* [BRIEF] Write out, from the entries below, exactly the lines that run between the lines holding "- For this, it" and "about 4-5 minutes.", inclusive, and stop there.

* [RECORDS FOR THE EXERCISE]
------
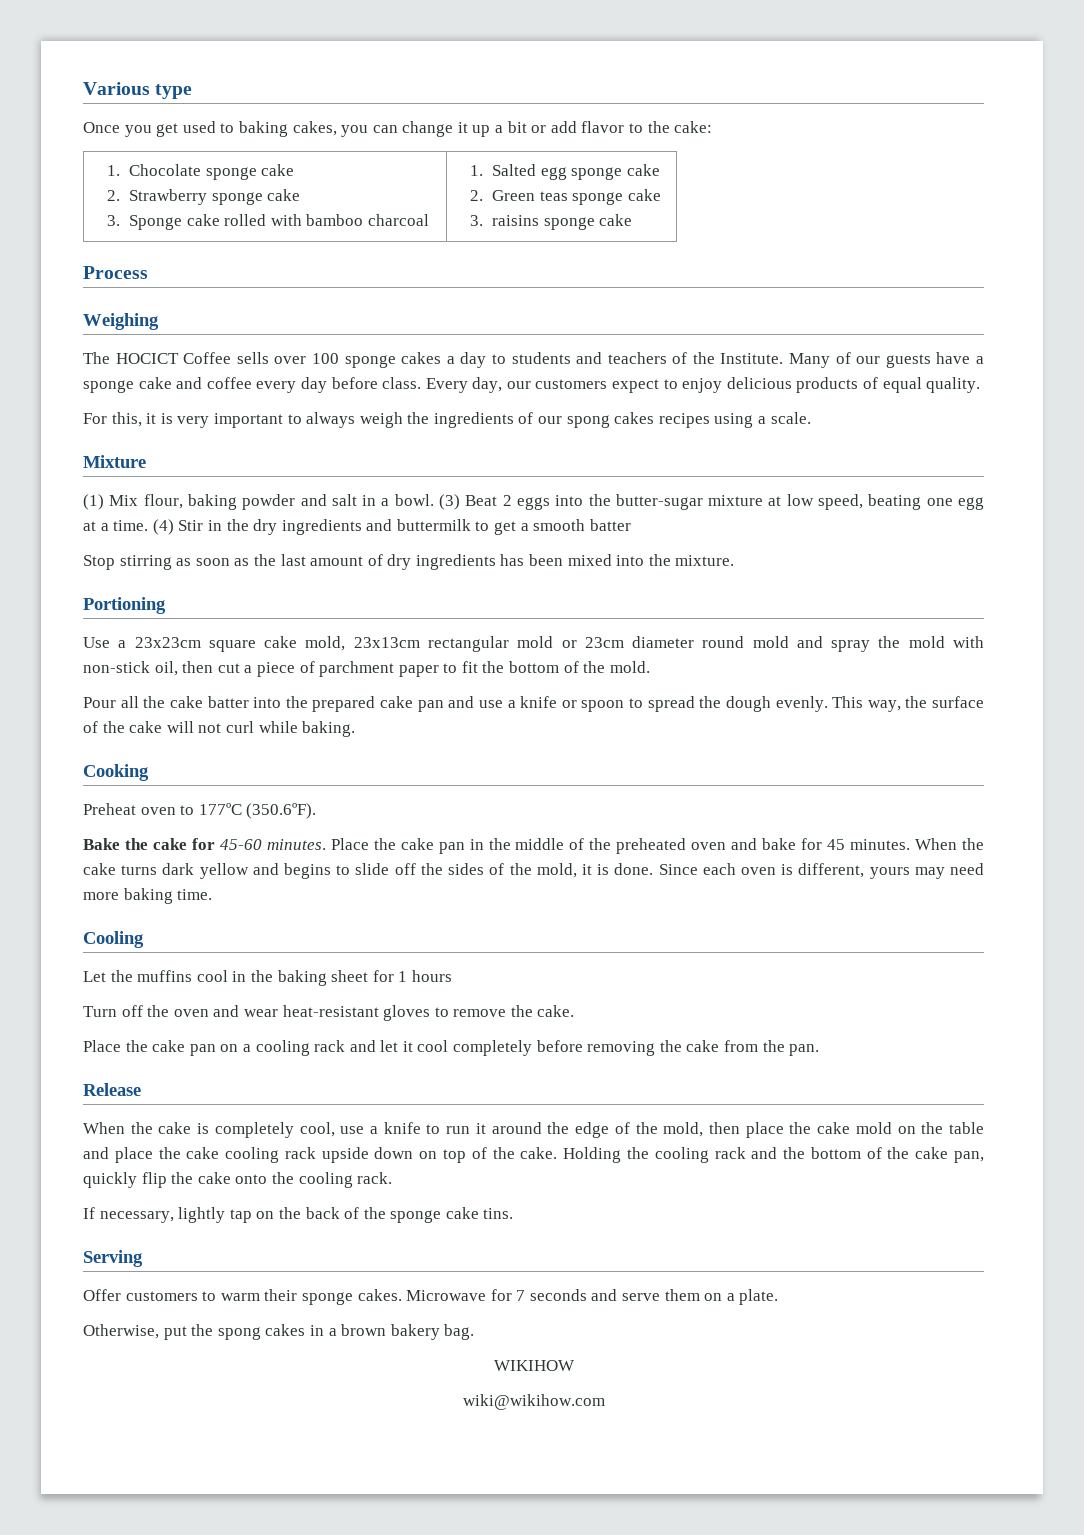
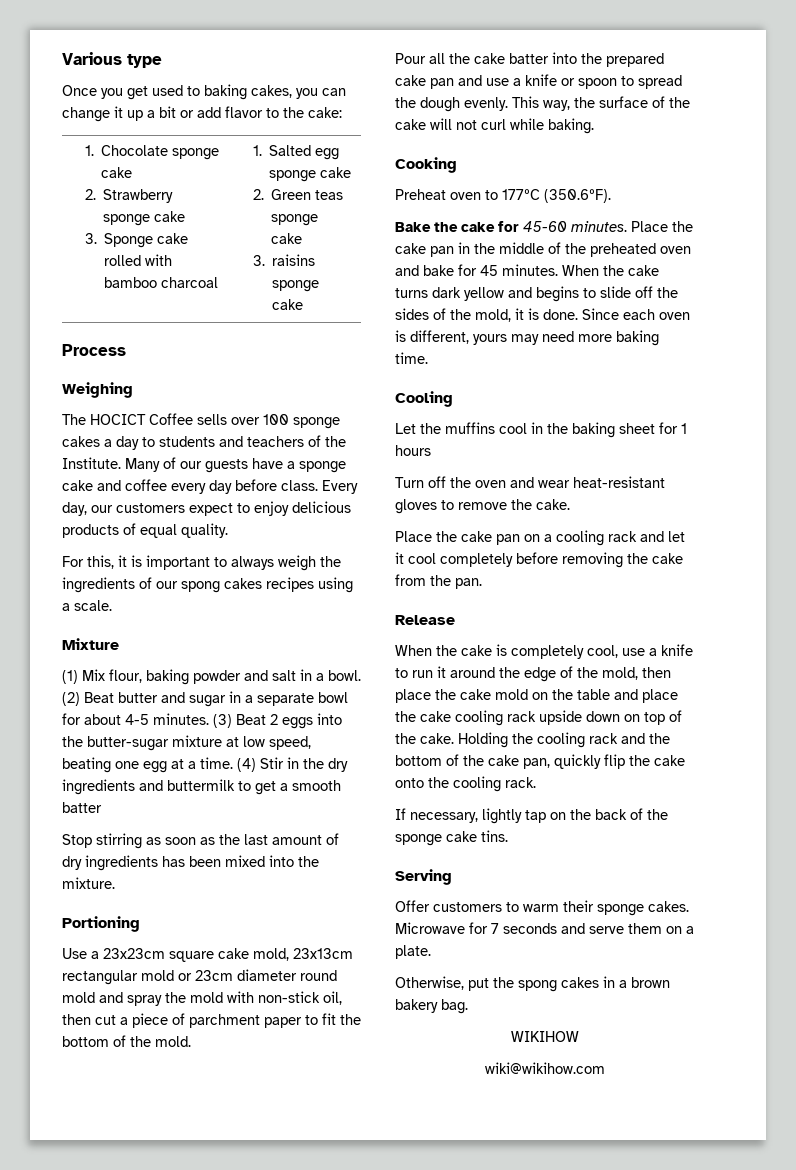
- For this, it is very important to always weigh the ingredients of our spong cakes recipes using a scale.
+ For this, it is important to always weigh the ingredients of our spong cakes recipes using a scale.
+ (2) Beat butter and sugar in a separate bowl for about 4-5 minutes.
------
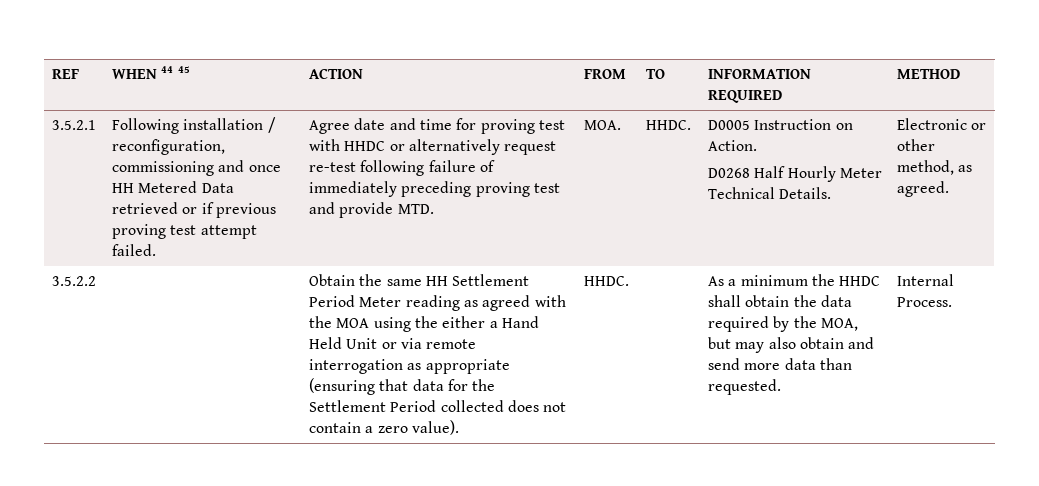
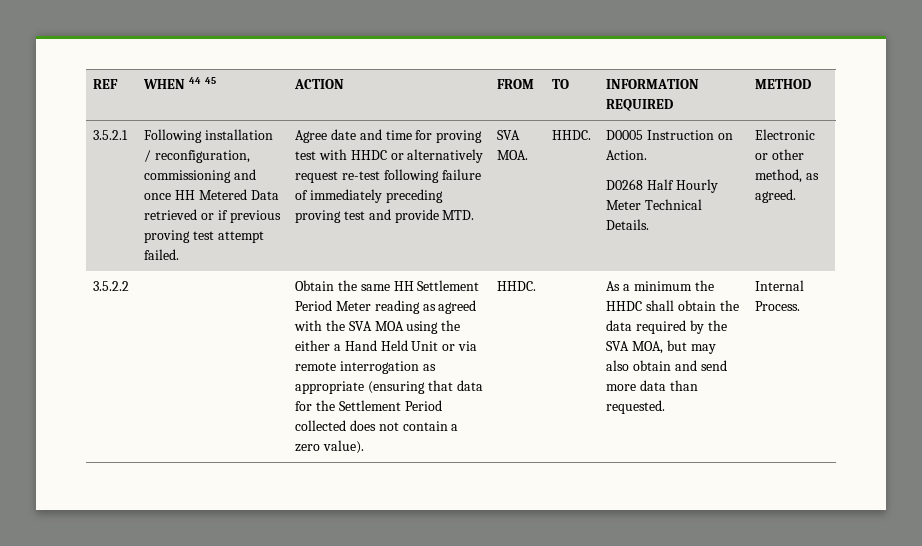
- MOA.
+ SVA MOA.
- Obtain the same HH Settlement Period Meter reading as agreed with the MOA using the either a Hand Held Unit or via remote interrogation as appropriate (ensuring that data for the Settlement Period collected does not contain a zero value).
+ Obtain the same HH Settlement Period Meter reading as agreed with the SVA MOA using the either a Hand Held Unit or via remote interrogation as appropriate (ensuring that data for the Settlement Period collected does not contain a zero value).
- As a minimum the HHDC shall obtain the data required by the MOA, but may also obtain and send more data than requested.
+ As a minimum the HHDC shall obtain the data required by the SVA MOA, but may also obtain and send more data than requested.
------
* [EXERCISE RESPONSE]
- For this, it is very important to always weigh the ingredients of our spong cakes recipes using a scale.
+ For this, it is important to always weigh the ingredients of our spong cakes recipes using a scale.
+ (2) Beat butter and sugar in a separate bowl for about 4-5 minutes.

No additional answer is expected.